Всего четверо гостей. Зато как они старались, чтобы свадьба вышла на славу! Целый месяц шла суматоха. Кира шила себе и тебе платья, летала на спутник за какими-то редкими консервами, за сухими тортами и семенами цветов. У нее-то самой свадьбы не было. Мрачноватый Дитмар сказал тогда: «Мы с тобой будем жить вдвоем, и никого это не касается». И Кира теперь жалела, что не отметила праздником самый важный шаг своей жизни, тебя остерегала от ошибки.
А Гена срочно переписывал четвертую песнь поэмы о Музе. И Хозе, посмеиваясь, все же втайне выращивал для тебя в гараже редиску – деликатес, невиданный на Поэзии.
Ты помнишь праздничный стол? Сто двадцать таре­лок. Не только съесть – перепробовать нельзя было всего. Напитки: яблочный, вишневый, молочный, шоколадный…. даже перебродивший виноградный сок, которым в старину дурманили голову наши предки. Дитмар произнес речь официальную, Гена – восторженную, Хозе – ироническую, Кира просто всплакнула. Потом все пили горьковатый сок, звеня бокалами, в голове стало туманно, в груди тепло. И Гена вытащил свою поэму с виньетками, а Хозе театрально стал на колени, умоляя не читать, но сам звучным басом затянул песню, тем же Геной сочиненную, гимн переднего края:
Люди творят на переднем краю,
Там, где поют и планеты куют.
Эй, шоферы, везите горы,
Вы, маляры, красьте бугры!
Ты, машинист, выравнивай страны,
Рой котлованы под океаны!
Ты, садовод, сажай леса!
Ты, истопник, грей полюса!
Молотобоец, бей сплеча,
Куй планету, пока горяча!
Пели хором, кричали, кто петь не умел. Сама невеста, забыв, что ей полагается сидеть грустно-задумчивой, кричала, дирижировала, размахивала воображаемым молотом. Очень изящный был молотобоец в белых кружевах.
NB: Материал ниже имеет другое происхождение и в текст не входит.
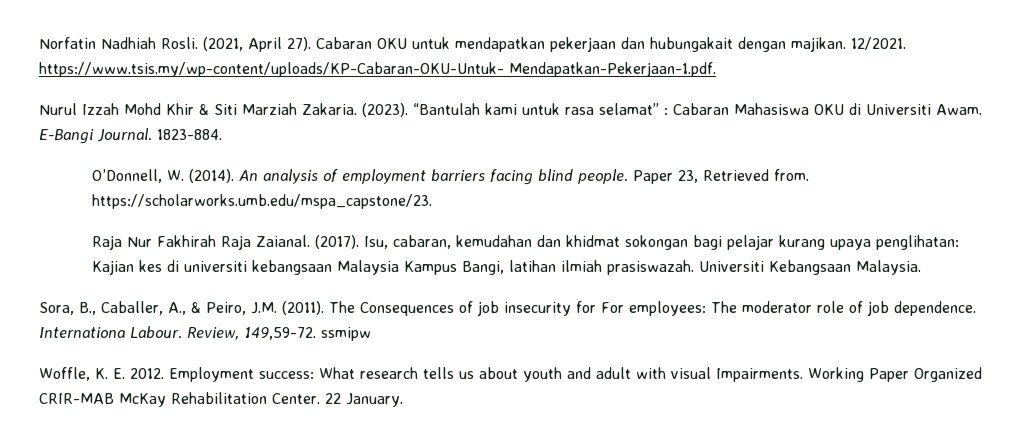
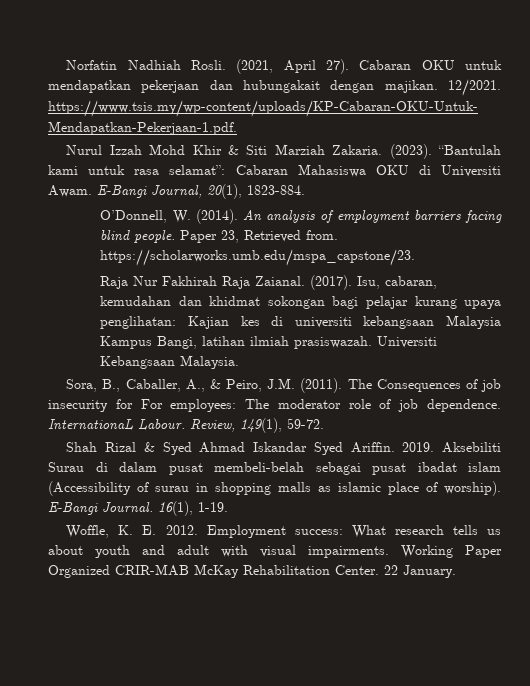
- “Bantulah kami untuk rasa selamat” : Cabaran Mahasiswa OKU di Universiti Awam.
+ “Bantulah kami untuk rasa selamat”: Cabaran Mahasiswa OKU di Universiti Awam.
- E-Bangi Journal. 1823-884.
+ E-Bangi Journal, 20(1), 1823-884.
- Internationa Labour.
+ InternationaL Labour.
- Review, 149,59-72. ssmipw
+ Review, 149(1), 59-72.
+ Shah Rizal & Syed Ahmad Iskandar Syed Ariffin. 2019. Aksebiliti Surau di dalam pusat membeli-belah sebagai pusat ibadat islam (Accessibility of surau in shopping malls as islamic place of worship). E-Bangi Journal. 16(1), 1-19.
- Employment success: What research tells us about youth and adult with visual Impairments.
+ Employment success: What research tells us about youth and adult with visual impairments.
Даже Дитмар заулыбался, желая внести вклад в общую радость, вытащил радиограмму, помахал над столом:
– Приятное сообщение, товарищи. Утвержден окончательный проект Олимпа. Высота тридцать три километра. Мы будем выкладывать самую высокую гору в Солнечной системе.
И все заахали, заговорили разом:
– Тридцать три километра?
– Самая высокая? На астероидах не выше?
– Там вообще не поймешь, что считать горой.